We Don’t Need No Stinkin Showers

Hers.

…is apparently what Chris thought one excruciatingly hot day in June last year.  The group, however, would have outvoted him 4 to 1.  But, let me start from the beginning.

One hot, hot day in June, my mom, dad, and brother were in town to see our house for the first time.  They had also volunteered to help us re-landscape our backyard (maybe an unwise decision considering the 100 degree heat index but I wasn’t going to argue with free labor).  While my family and I got started on my mom’s master landscaping plan (her green thumb helps make up for my black one), Chris decided to tackle the annoying drip we had seemed to acquire in the non-functioning master bathtub… I know, it doesn’t make sense to me either.  How would a non-functioning bathtub drip…?  Gotta love these older houses.

After a long day of unplanting, replanting, weeding, and grooming our lawn to perfection, we were ready to scrub away the newly acquired layer of dirt and grime coating our skin.  As we all began to make a run into the house to claim the first shower, we heard an unpleasant shout from the front yard.  Upon running outside to see what had happened, I encountered Chris kneeling over what seems to be a river spouting in our front yard.  As I continue to survey the scene, I see that he is holding a valve in one hand.  Hm… I don’t know a lot about plumbing but I was pretty sure the valve was supposed to be on the pipe, not in Chris’ hand.  The look on Chris’ face proved my theory right.

So… what to do, what to do.  It’s now 10 pm, we are hosting 3 visitors, oh and it’s Saturday meaning all plumbers on-call will demand a service fee only an oil tycoon could afford.  We have two choices:

a) Find the shut-off to the shut-off valve (who knew?) to cut water to the house eliminating all possibilities of finishing the night squeaky clean.

b) Give the lawn a good soak and keep the water flowing long enough for us to shower.

It doesn’t take a genius to guess that we went with option b.  Let’s just say that Chris and I were super excited to get that month’s water bill.

So, the water stayed on for 25 minutes (for those of you with math skills as bad as mine, that’s a 5 minute shower per person, even the girls, ugh) then the water was shut off before the lawn floated away.  The next morning, Chris and I (Chris especially) bit the bullet and called a plumber who had to rebuild our whole shut-off valve piping.  No biggie… right?
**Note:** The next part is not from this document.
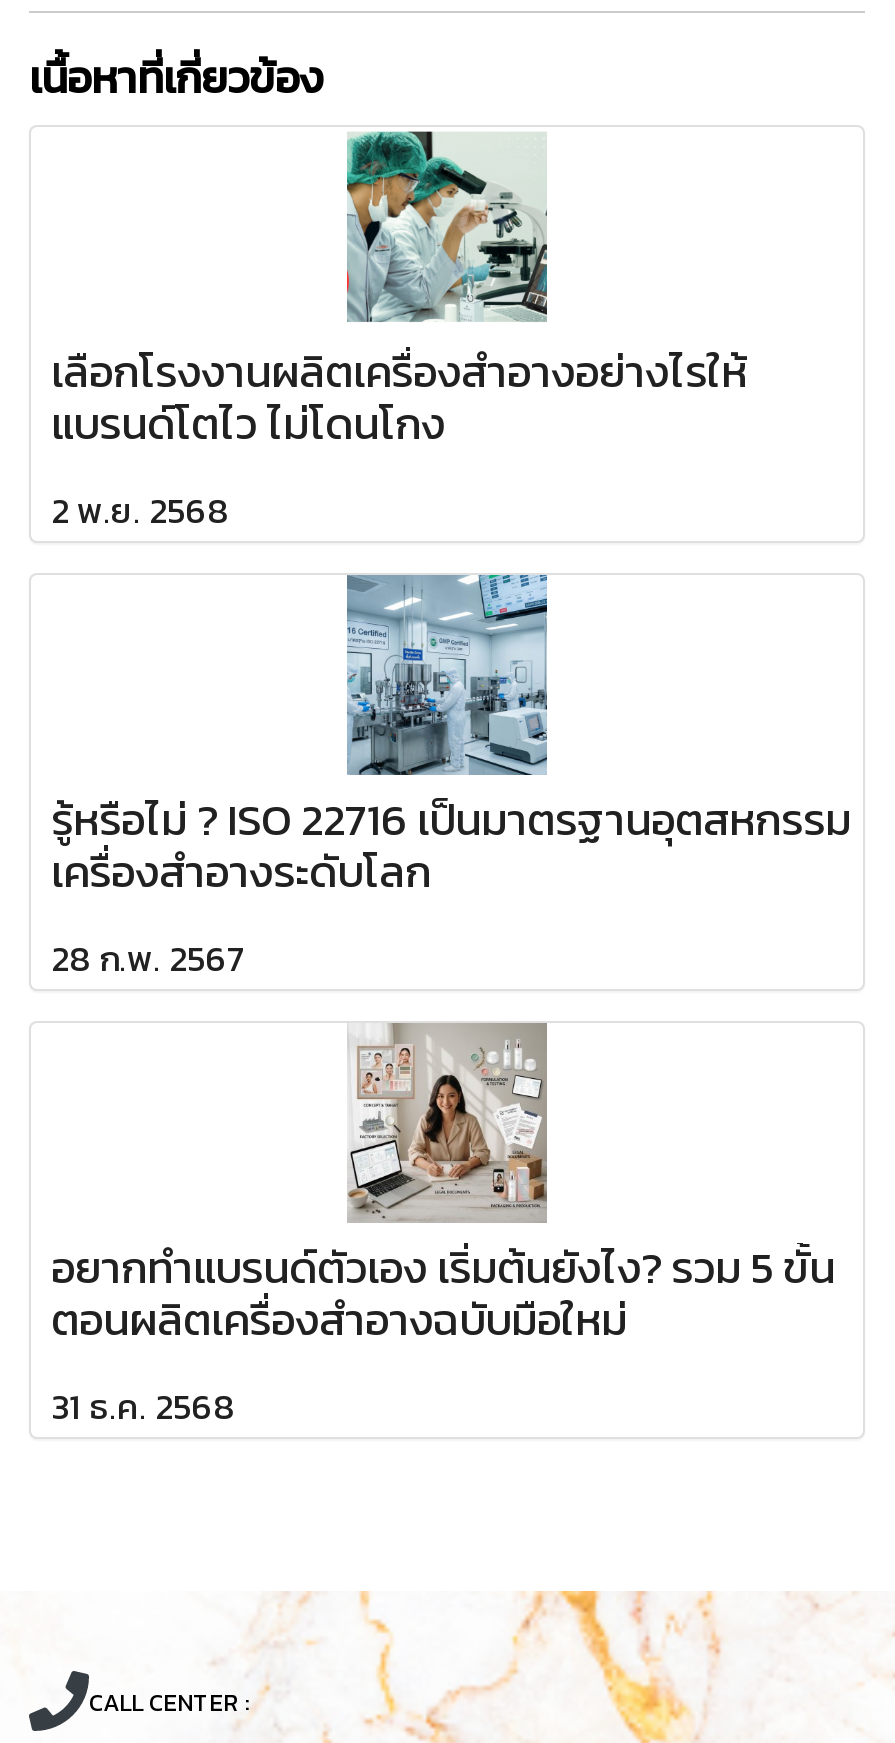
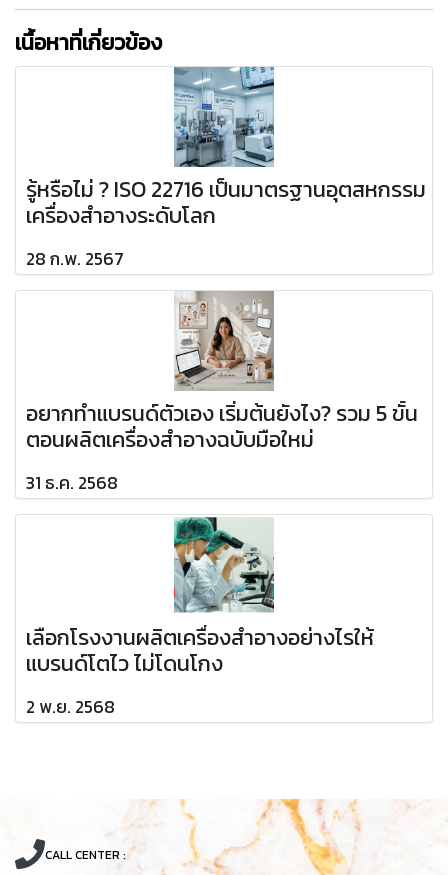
moved down: [image] | เลือกโรงงานผลิตเครื่องสำอางอย่างไรให้ | แบรนด์โตไว ไม่โดนโกง | 2 พ.ย. 2568

moved up: [image] | รู้หรือไม่ ? ISO 22716 เป็นมาตรฐานอุตสหกรรม | เครื่องสำอางระดับโลก | 28 ก.พ. 2567 | อยากทำแบรนด์ตัวเอง เริ่มต้นยังไง? รวม 5 ขั้น | ตอนผลิตเครื่องสำอางฉบับมือใหม่ | 31 ธ.ค. 2568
Well, just another day with the Webers.  Needless to say, it took my family 10 months to visit the house again.  I wish I could say the plumbing problems ended here.  But, alas, there are many many more.  But we’ll save those for another blogging day.  Lucky you.

His.

Unfortunately, this is only the first installment in what is destined to be a series on plumbing disasters. It’s also a lesson on why you shouldn’t cheap out on valves. Oh, and as you’ll soon find out, Julie and I’s stories are completely different.  Interesting how that happens.

When we moved in, the master bathtub worked (sort of) but the faucet dripped like crazy. Not only was this incredibly annoying, but it also wasted a ton of water- dozens of gallons a day. I knew exactly what the problem was, and it was a simple fix- the valve for the bathtub faucet was worn out and needed to be replaced. I had successfully replaced a few in the past so I knew it would be no big deal. Well, what I didn’t account for is that cheap fixtures aren’t as easy to fix as the nice stuff.

I found the part I needed at Lowe’s and headed home, thinking I’d just pop it in and be done. Wrong again, Chris! I found the shutoff valve at the house (not to be confused with the shutoff at the main… thank God there’s a difference), and of course it was a multi-turn valve. I should mention here that I HATE multi-turn vavles- why would I need to regulate flow through the lines when I can regulate flow at the outlet point (i.e. the faucet). Stupid. Anyway, I started cranking on the valve and noticed the flow didn’t seem to be decreasing. A few twists later and I was holding the valve handle in my hand and being sprayed in the face by water shooting out of a hole that once held the handle’s spindle.

I generally try to stay calm in these situations and don’t want to alarm people, but pulling your valves apart is disconcerting. I also didn’t really know how to announce to the room that I had just broken the valve and no one could take showers, so I just walked in and said “hey I broke a valve and we can’t take showers.” This wasn’t well received and, of course, everyone thought they had a solution. Trust me, when you’re carrying the valve handle around, there’s no solution to be had. Fortunately, the water company had a separate shutoff valve at the meter, so the house didn’t float away.

After a night of worry, we called around looking for plumbers. When you have a plumbing emergency on a Sunday, they call the shots. Fortunately, we found a guy that wanted to work more than he wanted to make a point, and they started digging up the old valves. When it came time to solder in the new ones, I insisted on quarter-turn, and it’s paid off a few times since then. I also insist on spending the extra money to get the good valves.

This experience taught us a few things. First, always expect plumbing problems when family is visiting. Second, Julie has learned that when I say “we have a problem,” we really have a problem. And third, I learned that plumbing problems aren’t cheap, especially when you get the water bill.